Some of the lines below need repeating. Reproduce exactly those between the lines holding "Section 100 x" and "of Inertia about", inclusive.

### Provided records
* * * * * * *
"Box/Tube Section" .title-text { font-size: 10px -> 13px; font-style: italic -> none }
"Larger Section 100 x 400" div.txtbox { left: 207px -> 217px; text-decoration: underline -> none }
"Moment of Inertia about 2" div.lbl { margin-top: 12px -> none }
* * * * * * *
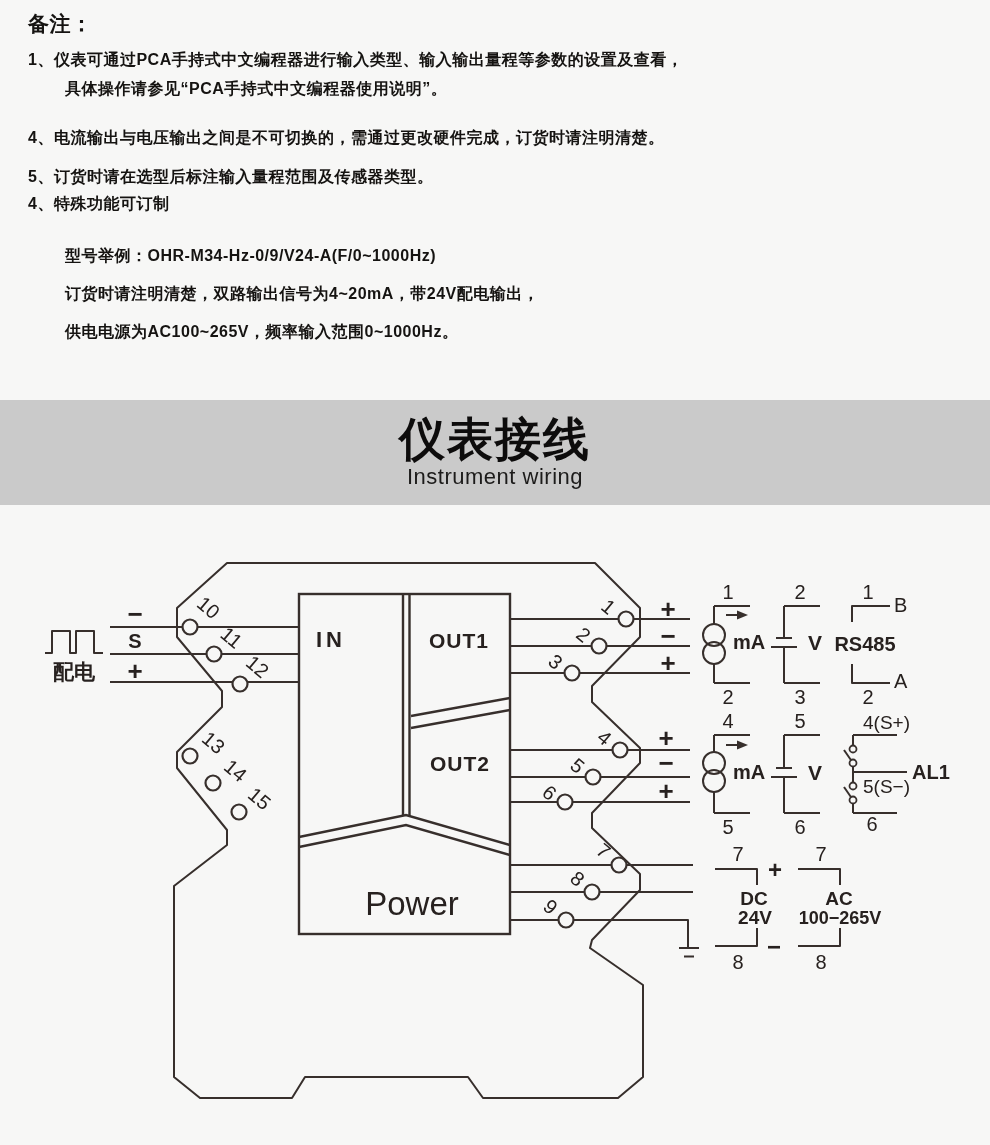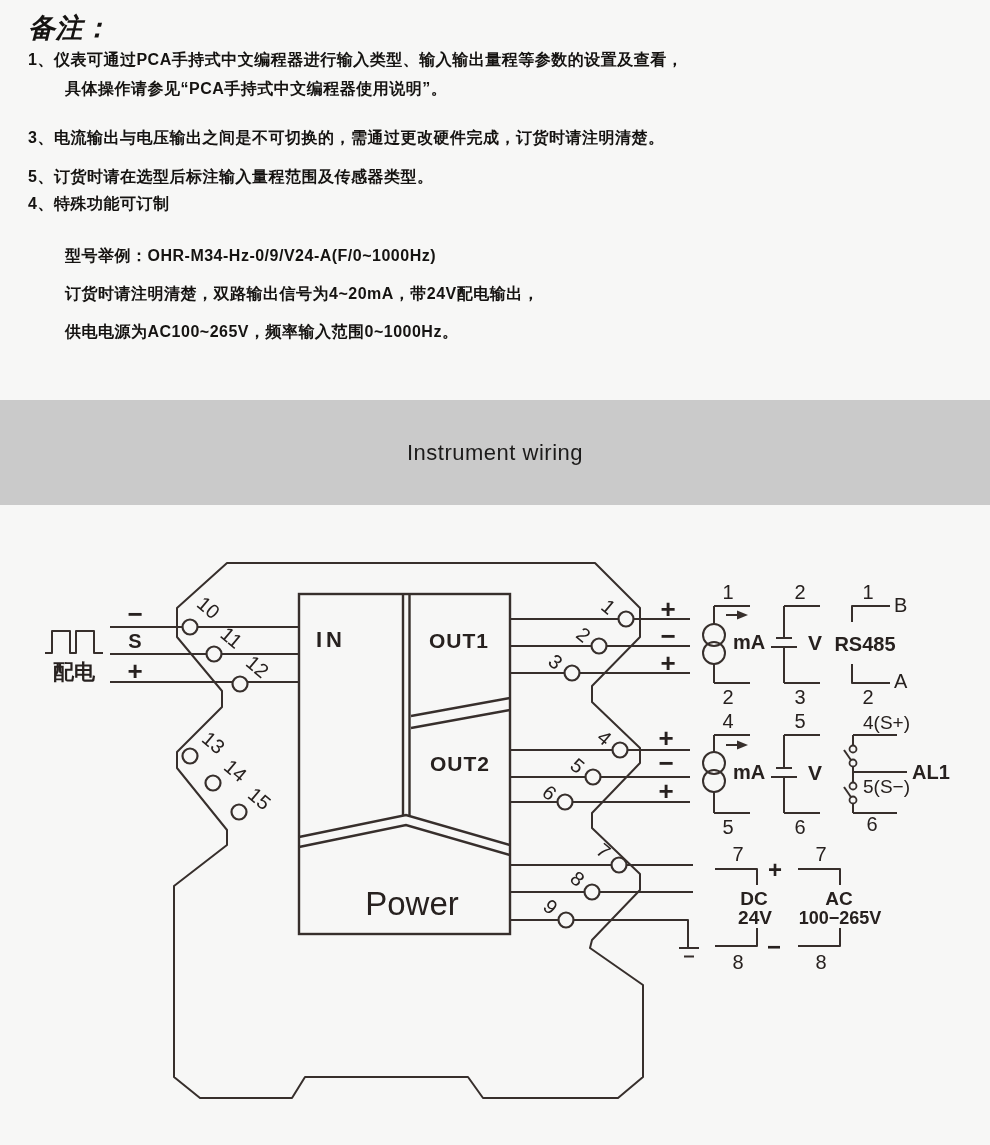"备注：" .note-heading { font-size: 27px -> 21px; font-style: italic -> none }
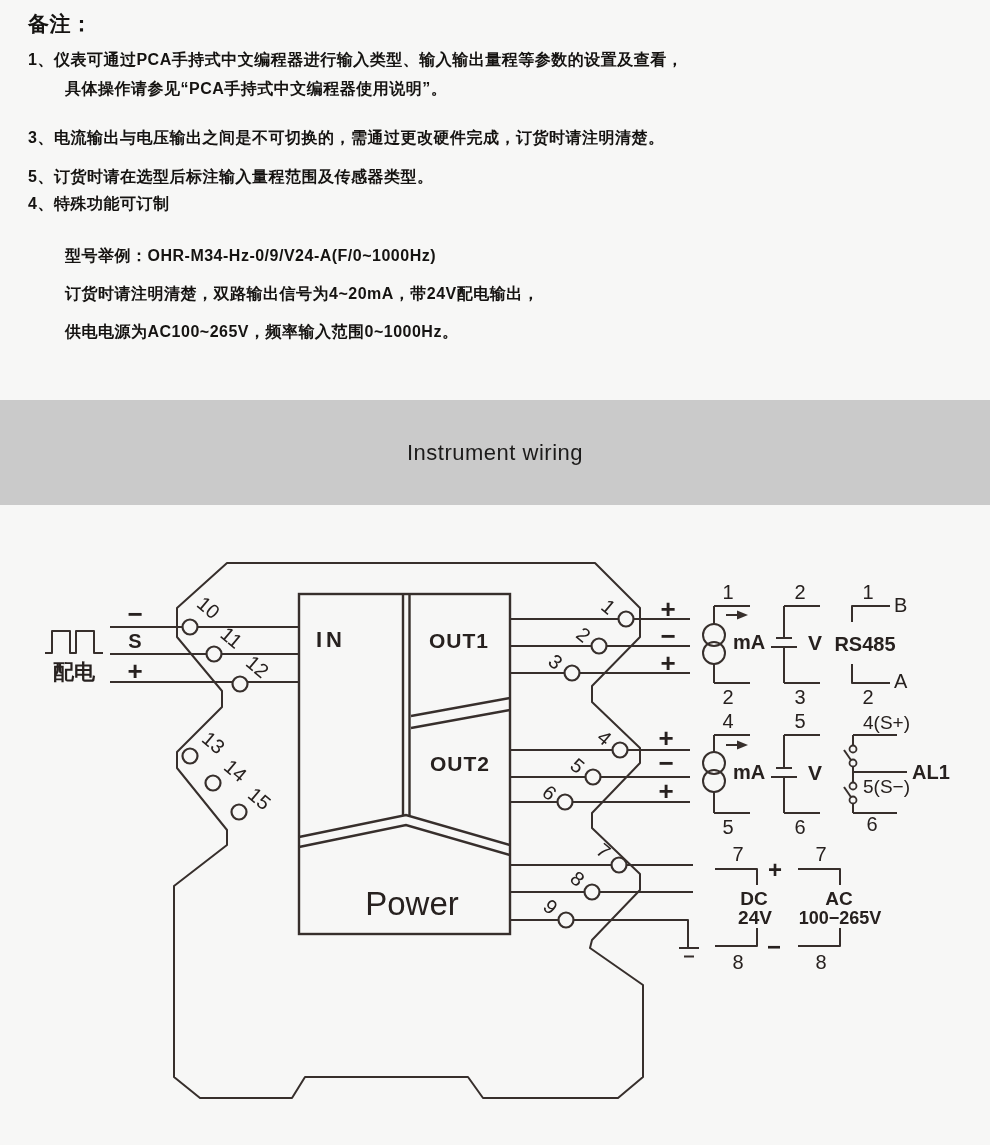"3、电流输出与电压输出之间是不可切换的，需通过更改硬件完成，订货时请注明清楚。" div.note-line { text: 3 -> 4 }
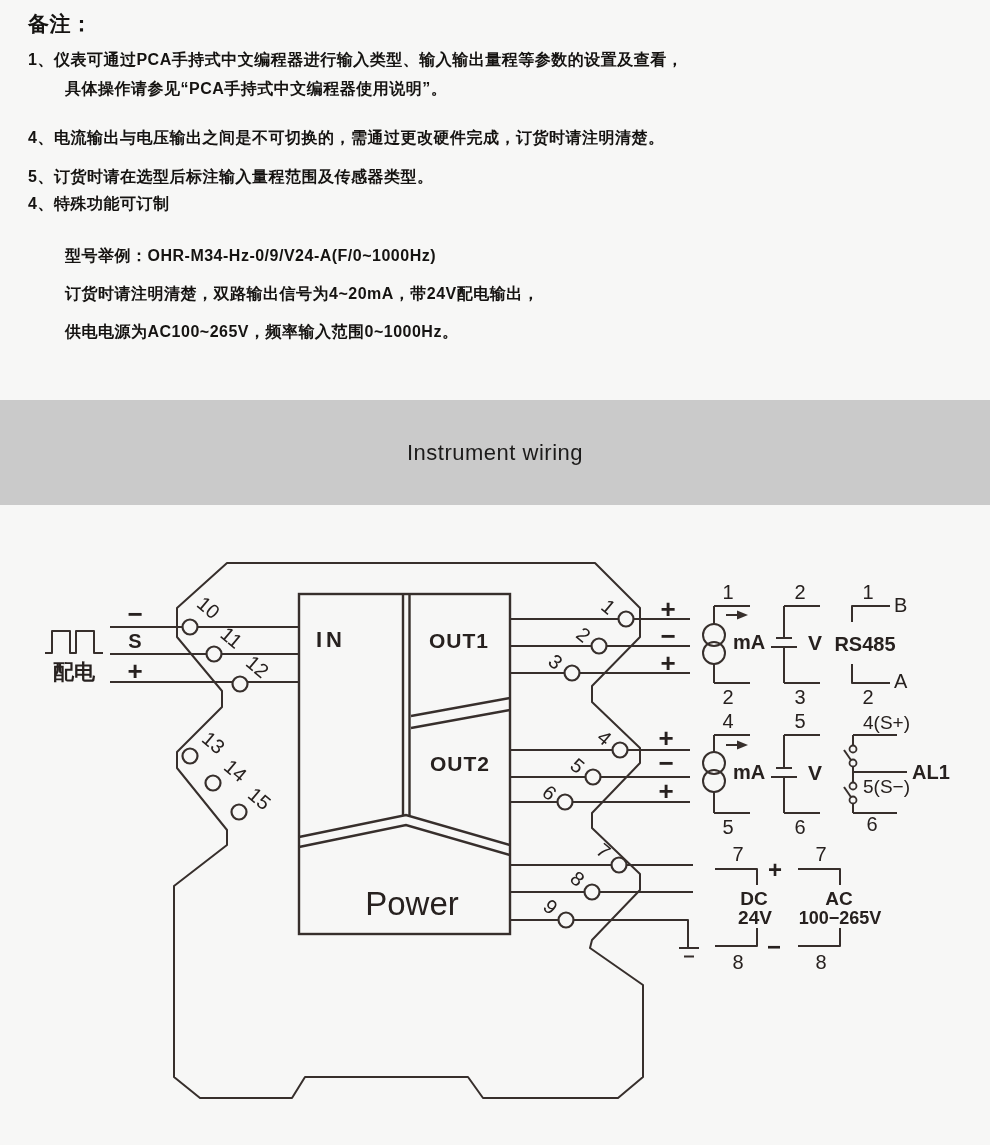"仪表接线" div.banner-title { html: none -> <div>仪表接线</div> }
* * * * * * *
### Answer area
"Larger Section 100 x 400" div.txtbox { left: 207px -> 217px; text-decoration: underline -> none }
"Moment of Inertia about 2" div.lbl { margin-top: 12px -> none }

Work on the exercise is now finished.